Data records |
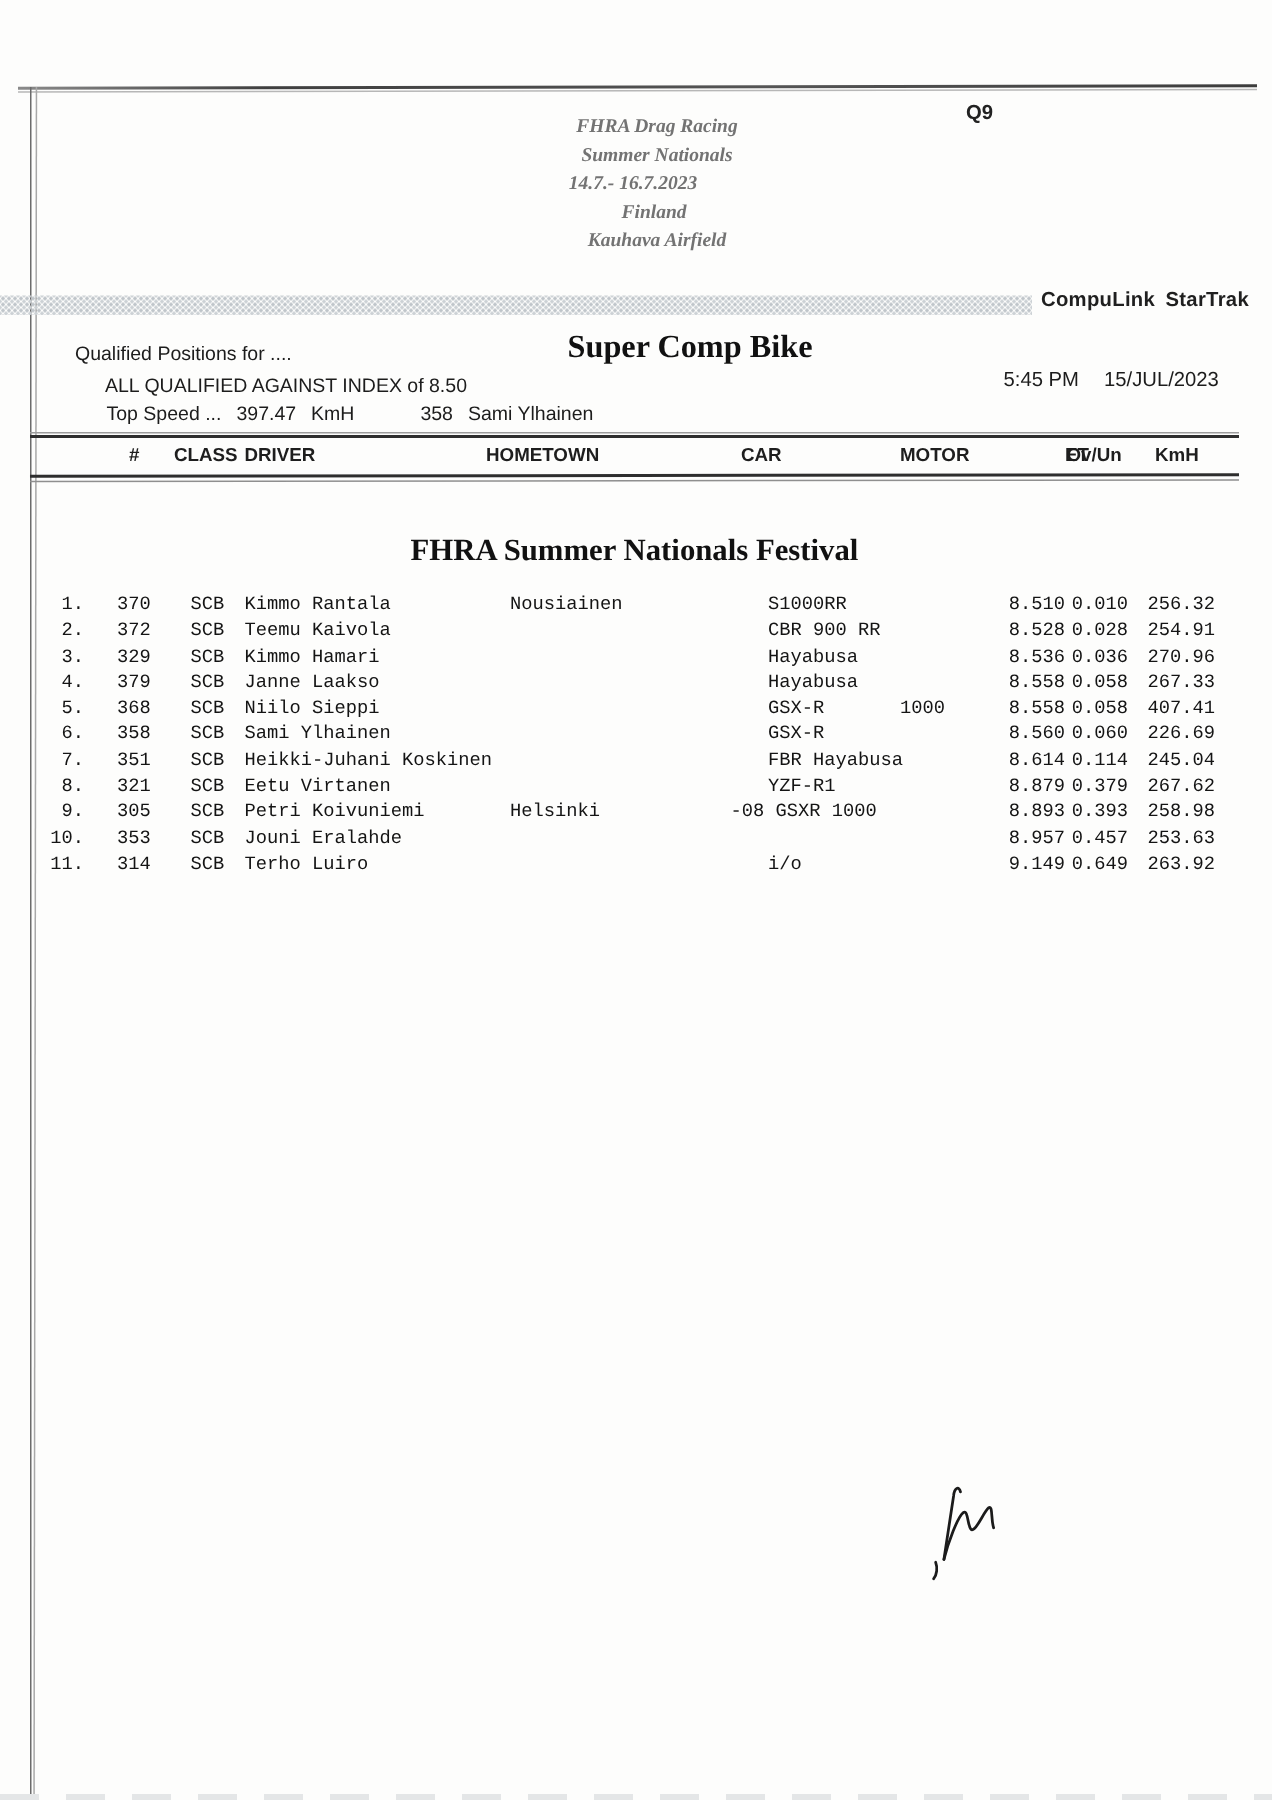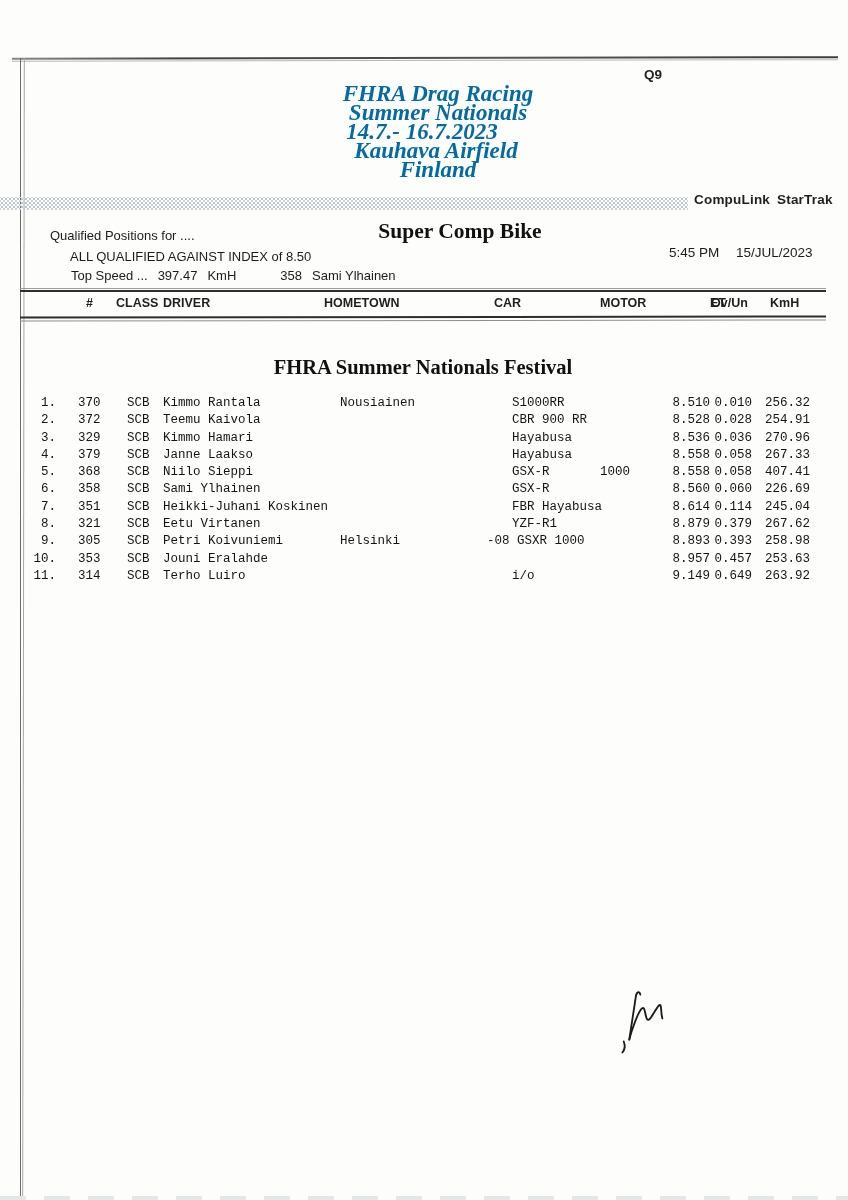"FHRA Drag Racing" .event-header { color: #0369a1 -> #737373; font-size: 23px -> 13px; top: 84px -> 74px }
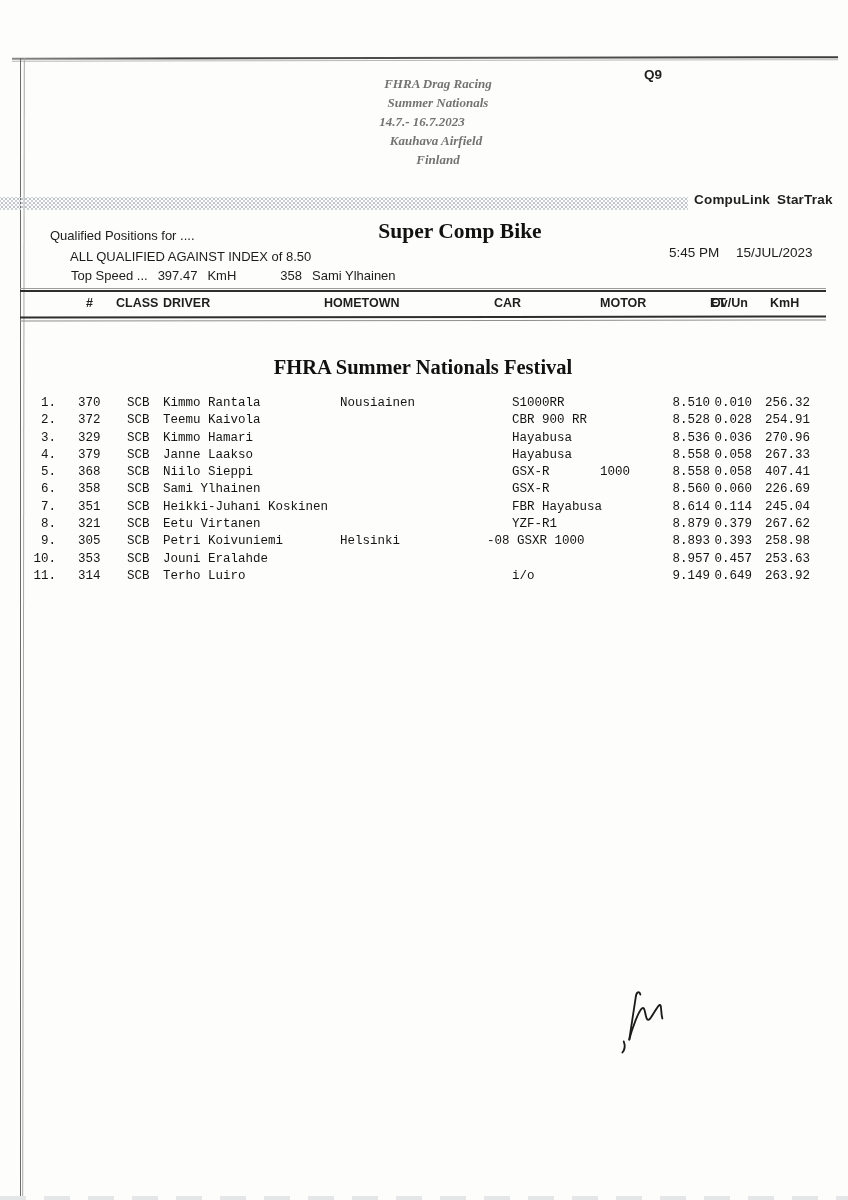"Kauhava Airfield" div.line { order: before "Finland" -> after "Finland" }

...

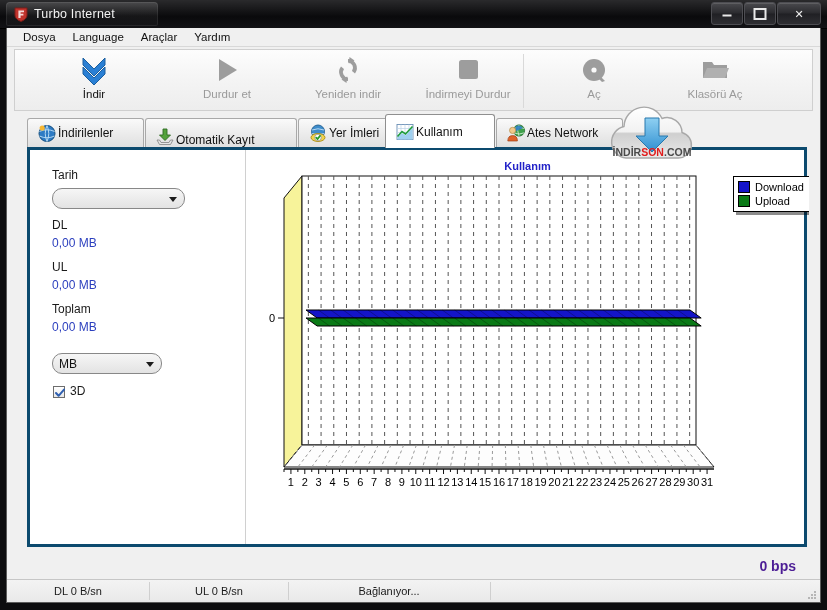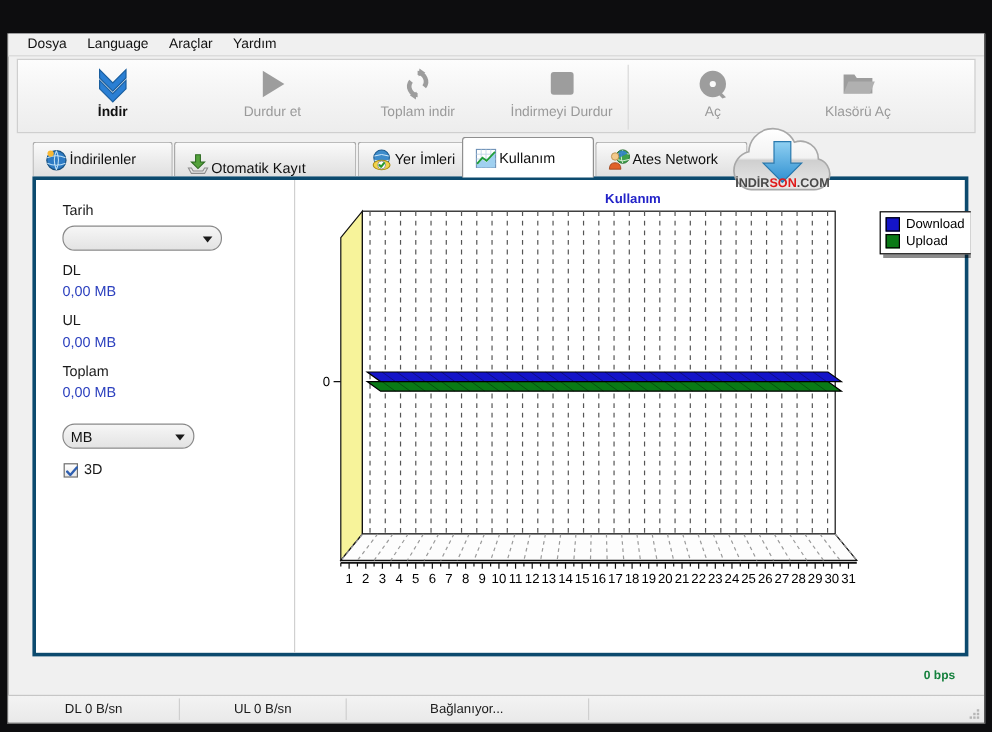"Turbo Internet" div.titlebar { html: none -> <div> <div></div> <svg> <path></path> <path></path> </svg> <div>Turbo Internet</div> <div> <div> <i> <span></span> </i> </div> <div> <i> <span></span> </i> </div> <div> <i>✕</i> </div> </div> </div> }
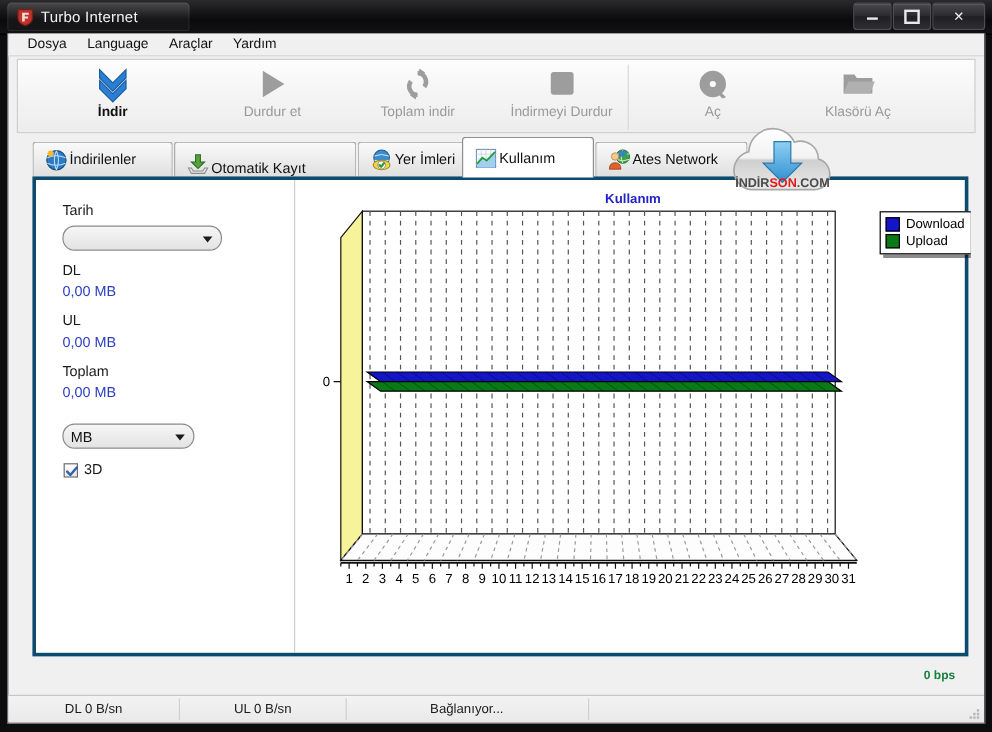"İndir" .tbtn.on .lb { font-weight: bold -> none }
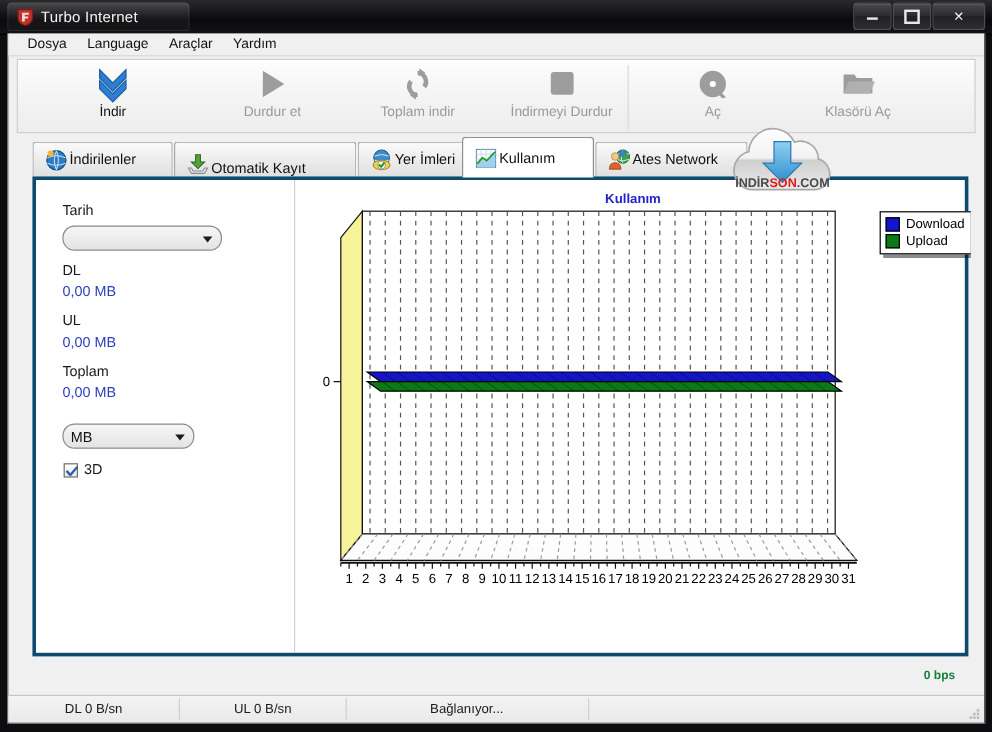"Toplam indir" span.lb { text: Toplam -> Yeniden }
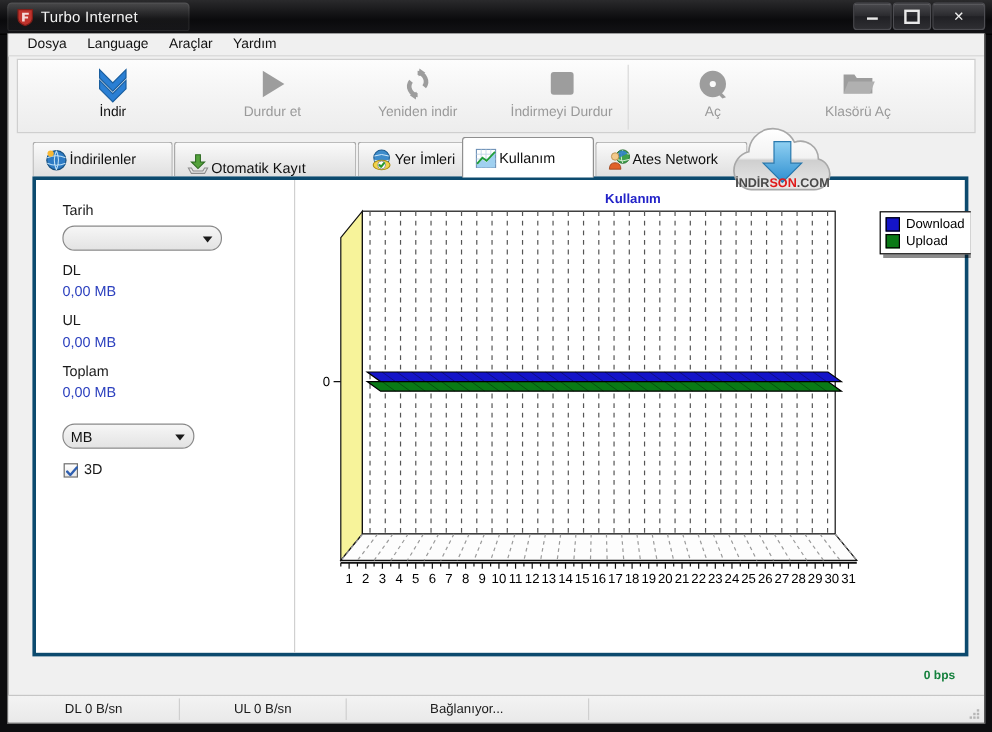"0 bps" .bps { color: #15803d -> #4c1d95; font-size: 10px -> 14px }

Task description | Give the lines above again exactly, from the one containing "font-weight: bold ->" to the one containing "color: #15803d ->", both included, but leave out the pictures.

Written reply |
"İndir" .tbtn.on .lb { font-weight: bold -> none }
"Toplam indir" span.lb { text: Toplam -> Yeniden }
"0 bps" .bps { color: #15803d -> #4c1d95; font-size: 10px -> 14px }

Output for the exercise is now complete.